## [Content revision data]
%%

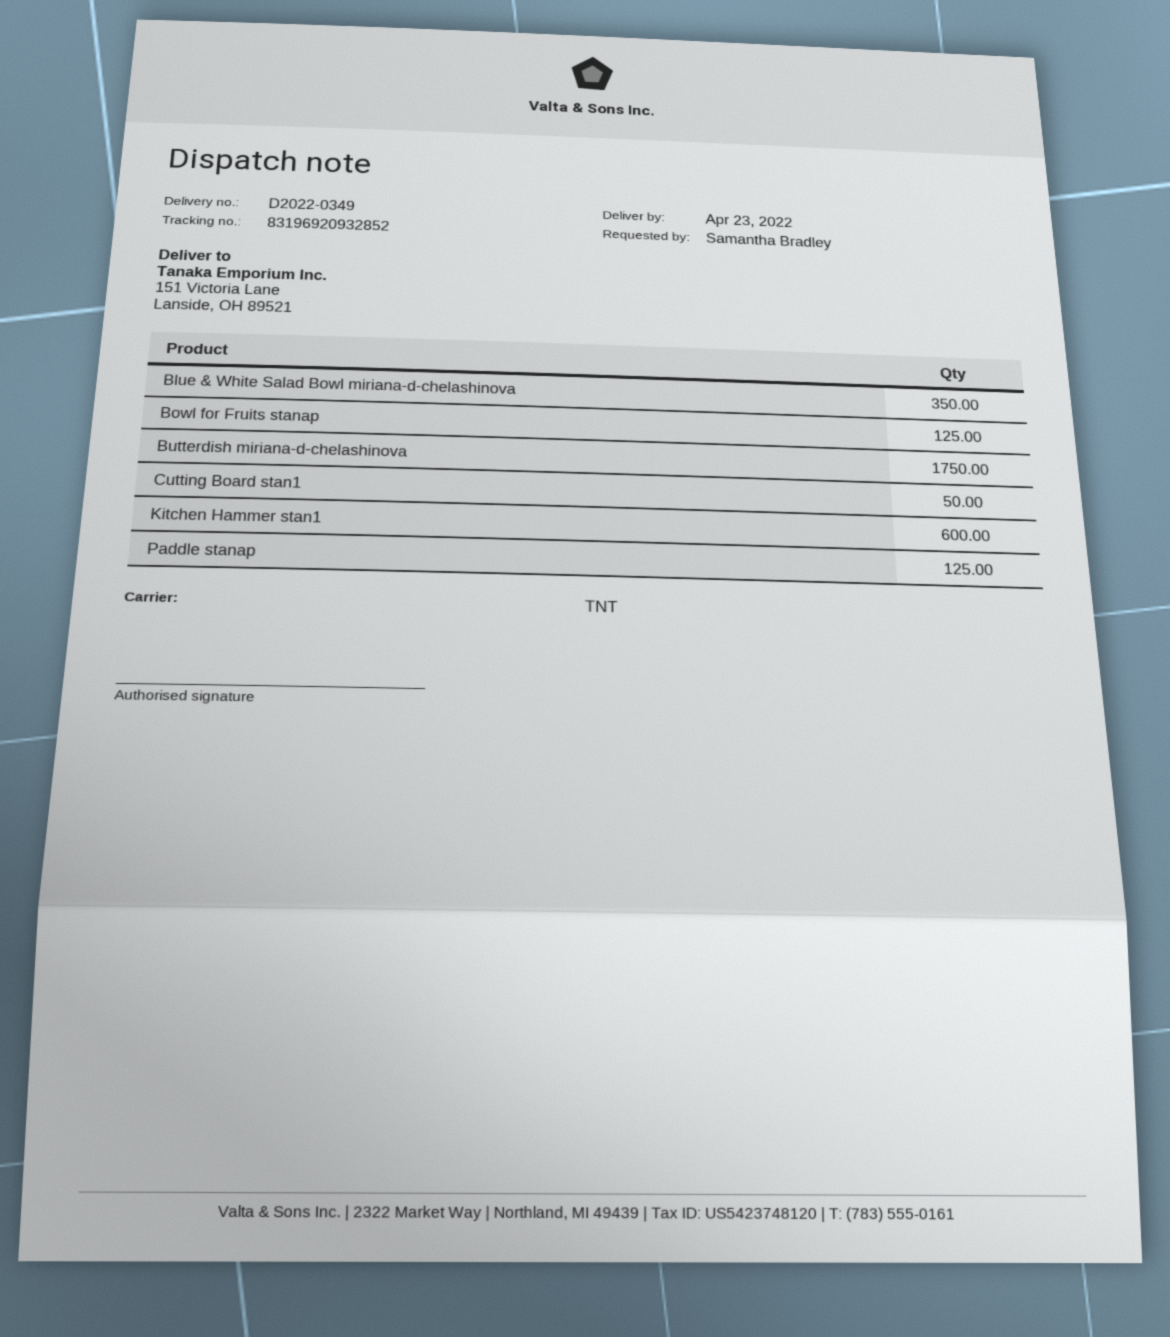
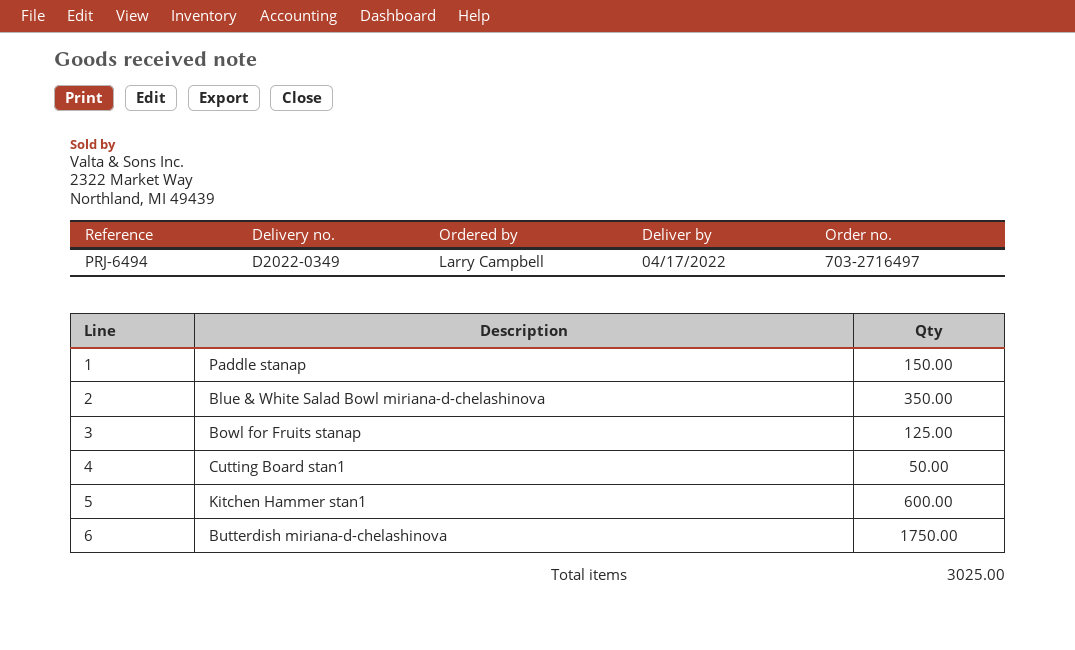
delivery date: 2022-04-23 -> 2022-04-17
ordered by: Samantha Bradley -> Larry Campbell
Paddle stanap: 125 -> 150

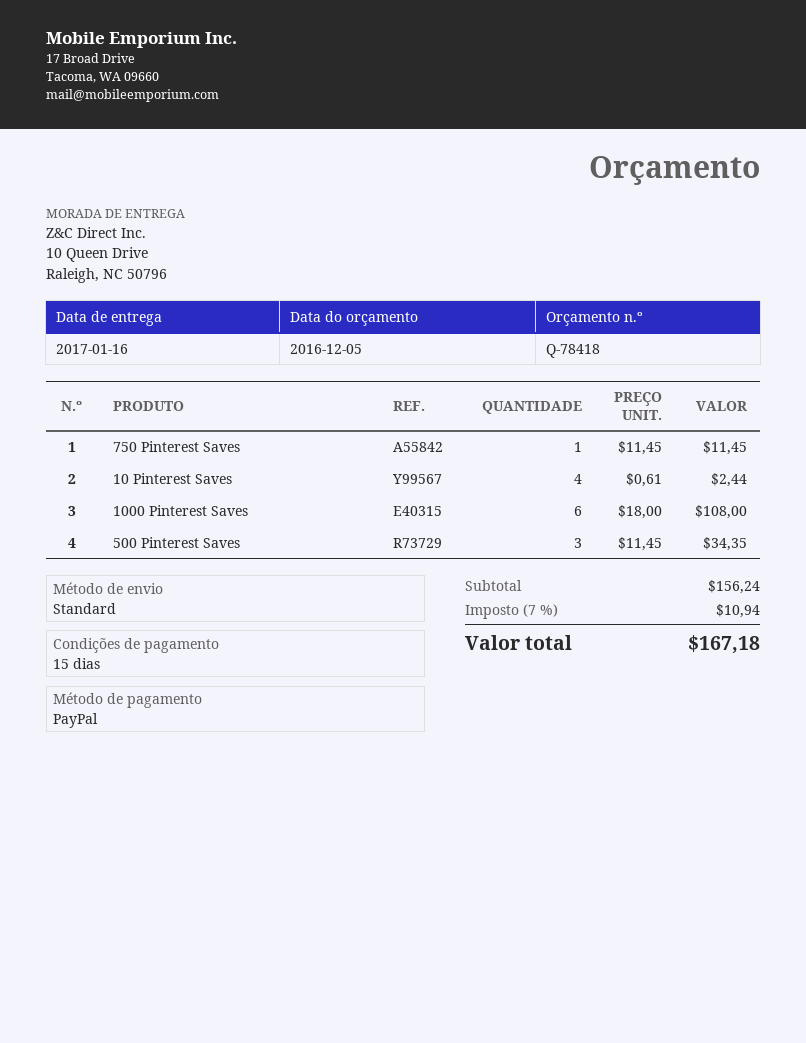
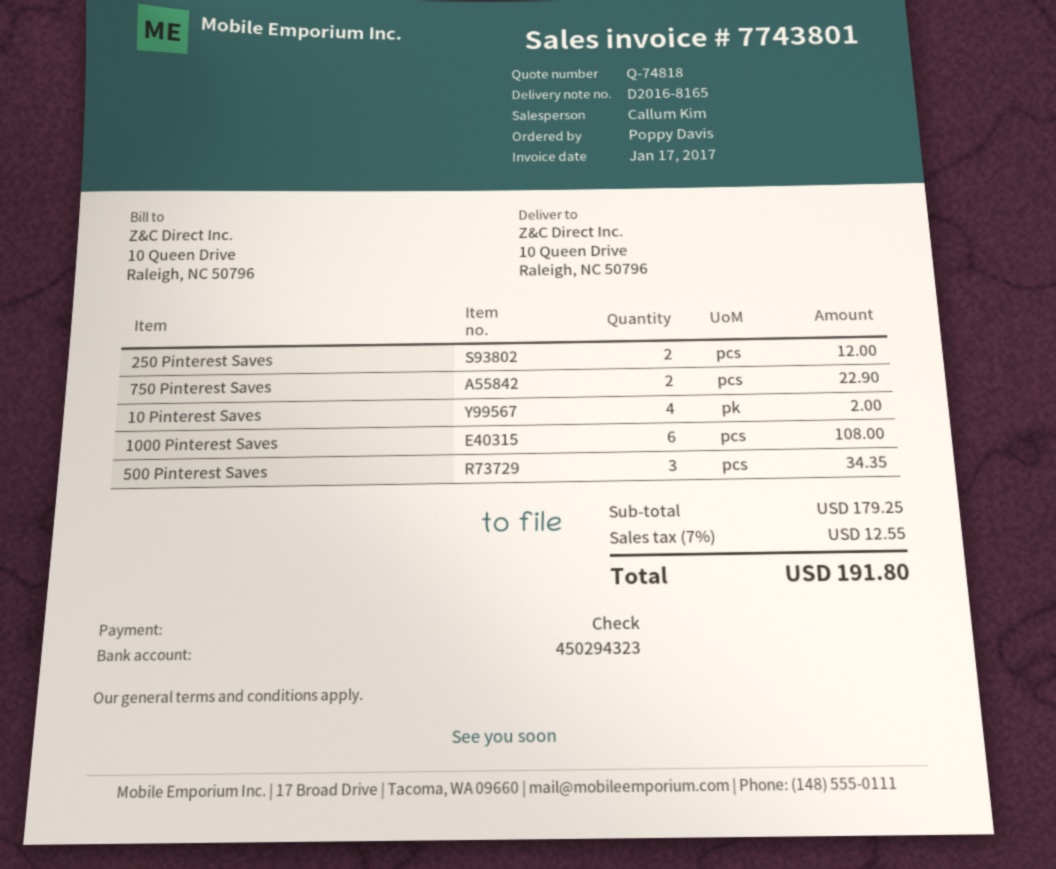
quote number: Q-78418 -> Q-74818
payment method: PayPal -> cheque
750 Pinterest Saves: 1 for 11.45 -> 2 for 22.90
10 Pinterest Saves: 4 for 2.44 -> 4 for 2.00
250 Pinterest Saves: none -> 2 for 12.00
subtotal: 156.24 -> 179.25
tax: 7% = 10.94 -> 7% = 12.55
total: 167.18 -> 191.80

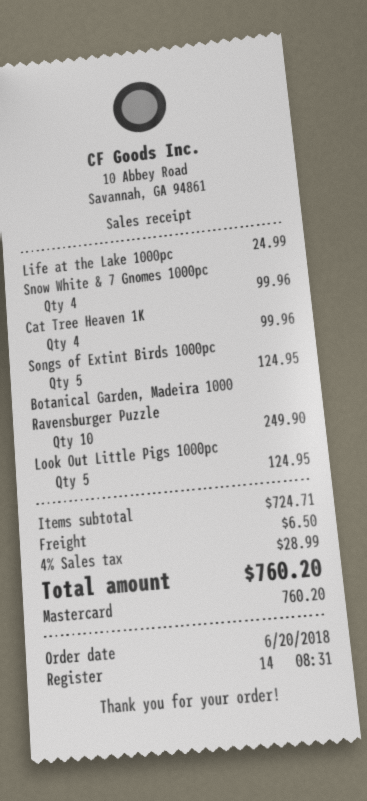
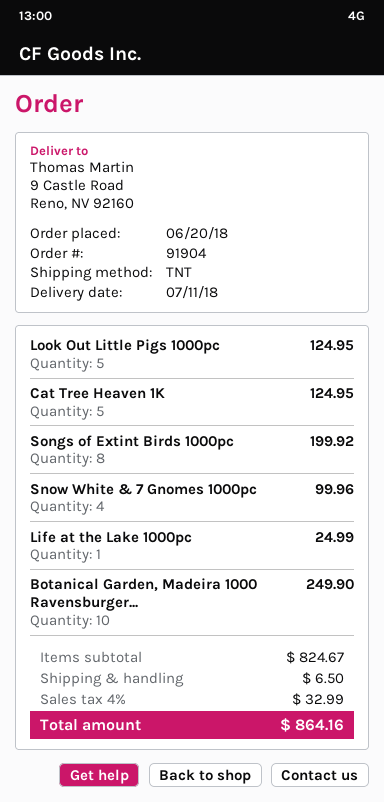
Cat Tree Heaven 1K: 4 for 99.96 -> 5 for 124.95
Songs of Extint Birds 1000pc: 5 for 124.95 -> 8 for 199.92
subtotal: 724.71 -> 824.67
tax: 4% = 28.99 -> 4% = 32.99
total: 760.20 -> 864.16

%%

## [PROBLEM REQUIREMENTS]
Give back every record above word for word; the pictures have no place in it.

## [YOUR RESPONSE]
delivery date: 2022-04-23 -> 2022-04-17
ordered by: Samantha Bradley -> Larry Campbell
Paddle stanap: 125 -> 150

quote number: Q-78418 -> Q-74818
payment method: PayPal -> cheque
750 Pinterest Saves: 1 for 11.45 -> 2 for 22.90
10 Pinterest Saves: 4 for 2.44 -> 4 for 2.00
250 Pinterest Saves: none -> 2 for 12.00
subtotal: 156.24 -> 179.25
tax: 7% = 10.94 -> 7% = 12.55
total: 167.18 -> 191.80

Cat Tree Heaven 1K: 4 for 99.96 -> 5 for 124.95
Songs of Extint Birds 1000pc: 5 for 124.95 -> 8 for 199.92
subtotal: 724.71 -> 824.67
tax: 4% = 28.99 -> 4% = 32.99
total: 760.20 -> 864.16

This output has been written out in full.